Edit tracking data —
-- Opening Marker --
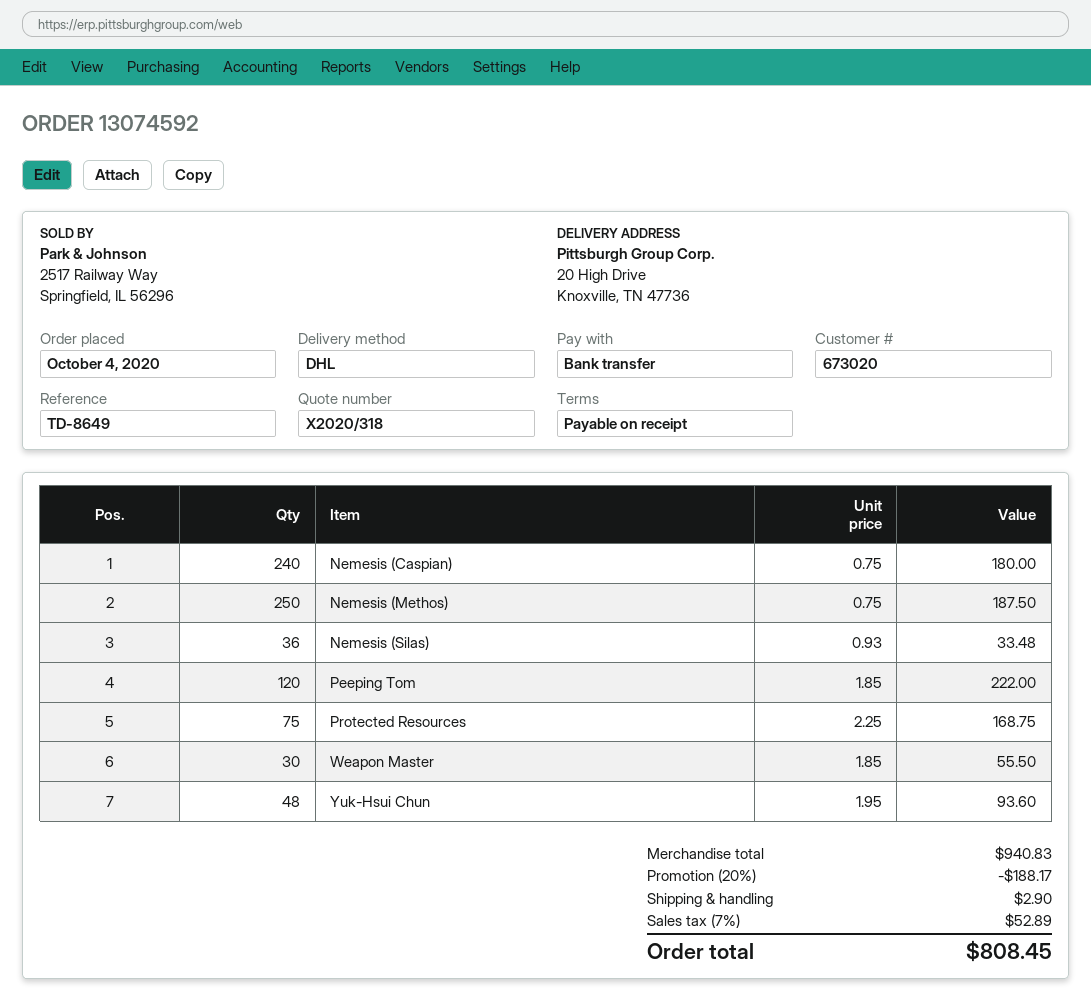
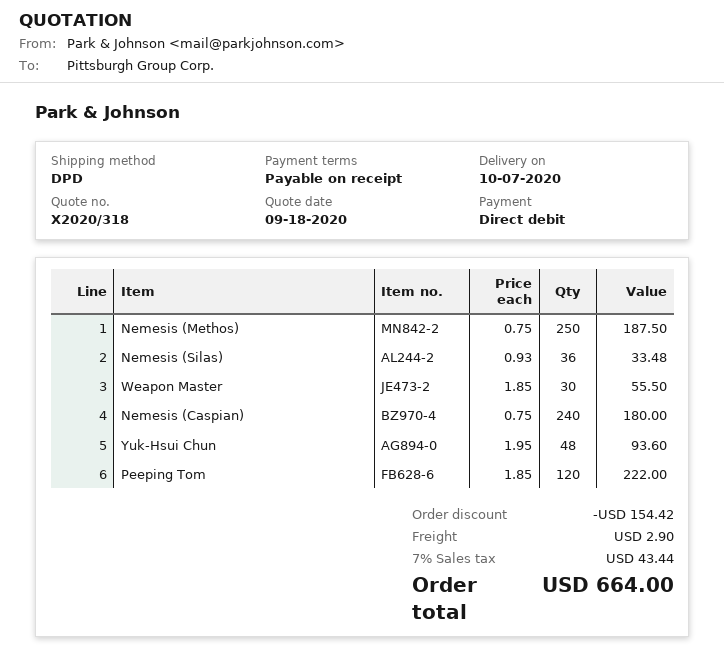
payment method: bank transfer -> direct debit
shipping method: DHL -> DPD
Protected Resources: 75 x 2.25 = 168.75 -> none
discount: 188.17 -> 154.42
tax: 7% = 52.89 -> 7% = 43.44
total: 808.45 -> 664.00

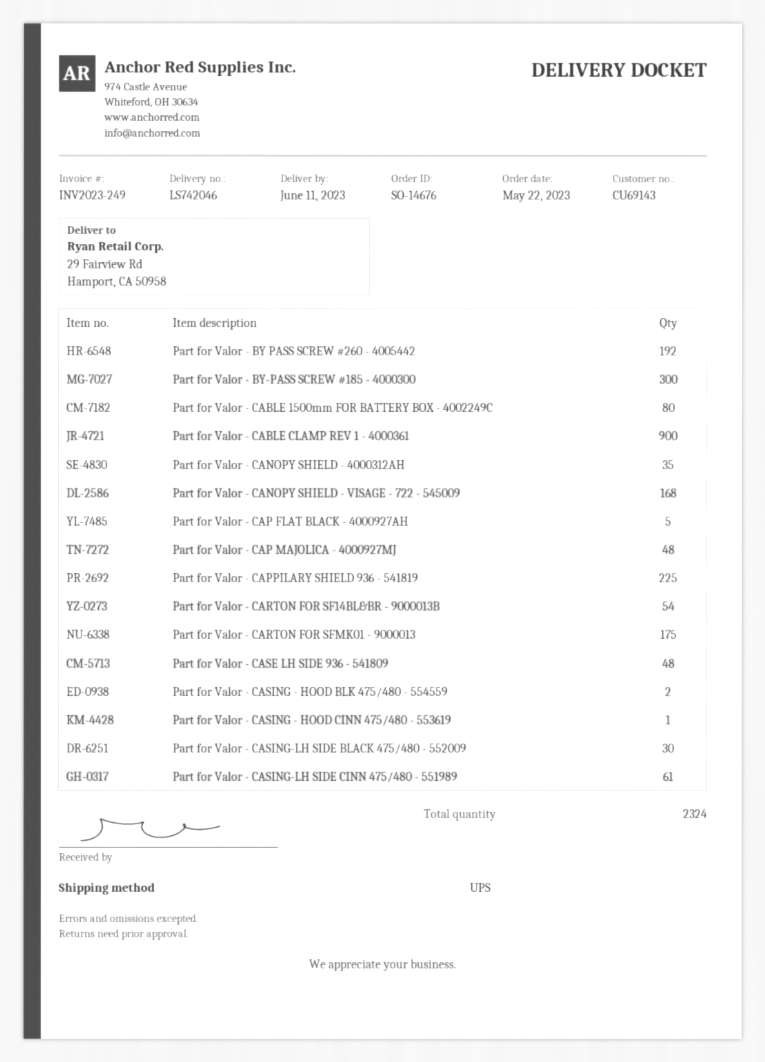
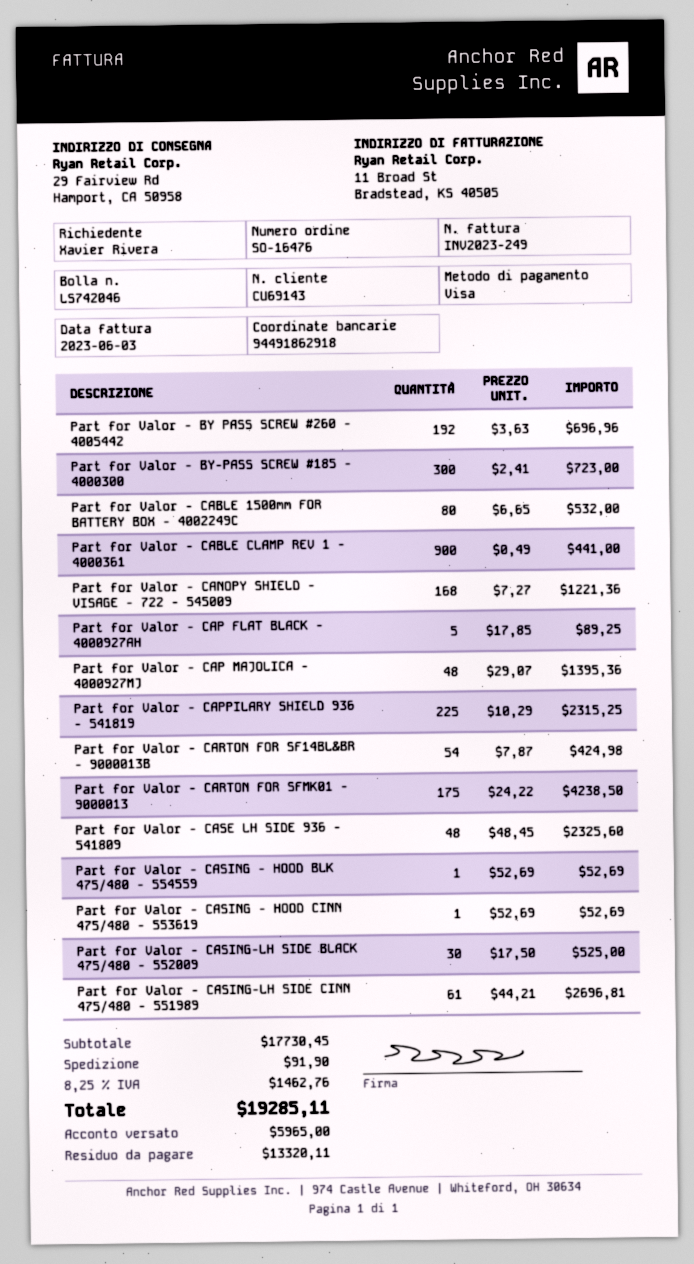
order number: SO-14676 -> SO-16476
Part for Valor - CANOPY SHIELD - 4000312AH: 35 -> none
Part for Valor - CASING - HOOD BLK 475/480 - 554559: 2 -> 1

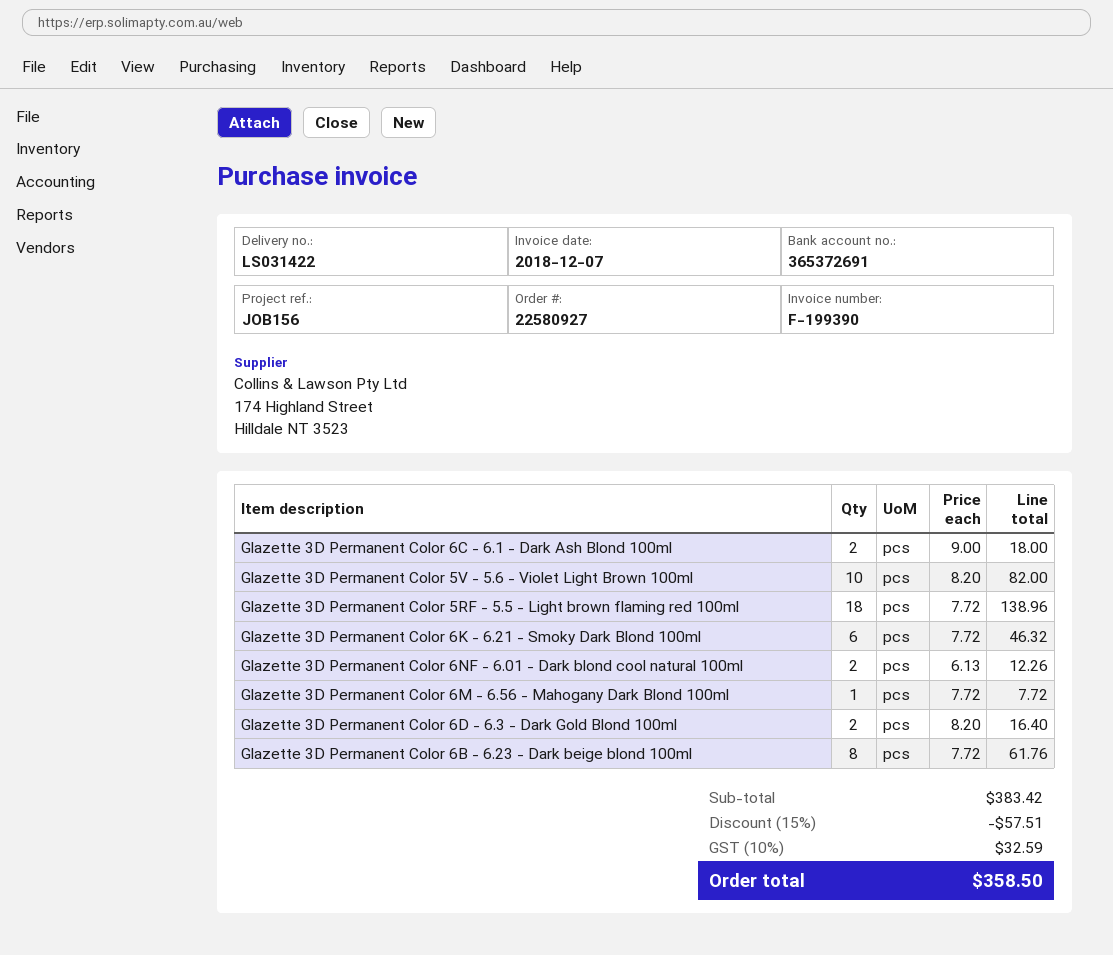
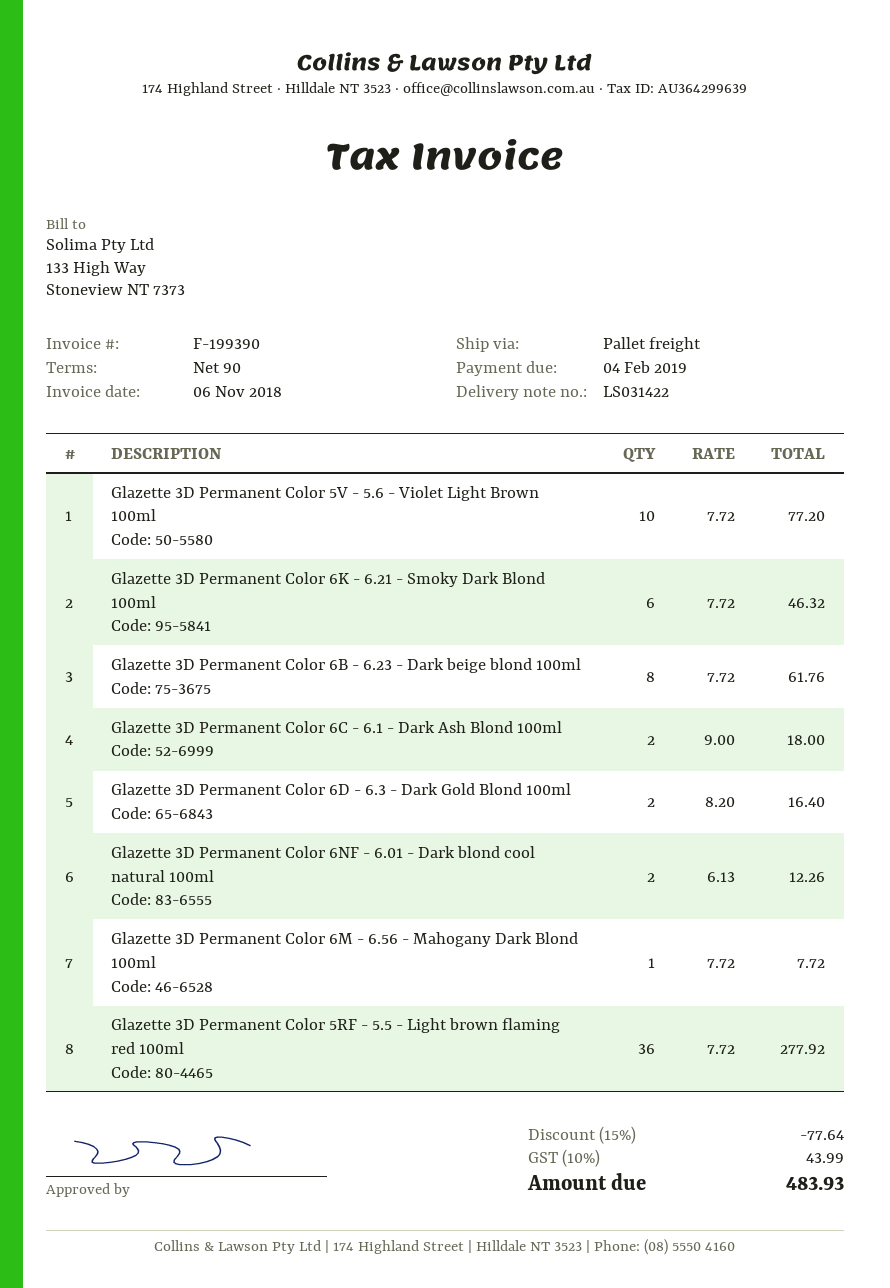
invoice date: 2018-12-07 -> 2018-11-06
Glazette 3D Permanent Color 5V - 5.6 - Violet Light Brown 100ml: 10 x 8.20 = 82.00 -> 10 x 7.72 = 77.20
Glazette 3D Permanent Color 5RF - 5.5 - Light brown flaming red 100ml: 18 x 7.72 = 138.96 -> 36 x 7.72 = 277.92
discount: 15% = 57.51 -> 15% = 77.64
tax: 10% = 32.59 -> 10% = 43.99
total: 358.50 -> 483.93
-- Closing Marker --
What the task asks —
For this exercise, gather every line of the data that contains the word "total".

Answer area —
total: 808.45 -> 664.00
total: 358.50 -> 483.93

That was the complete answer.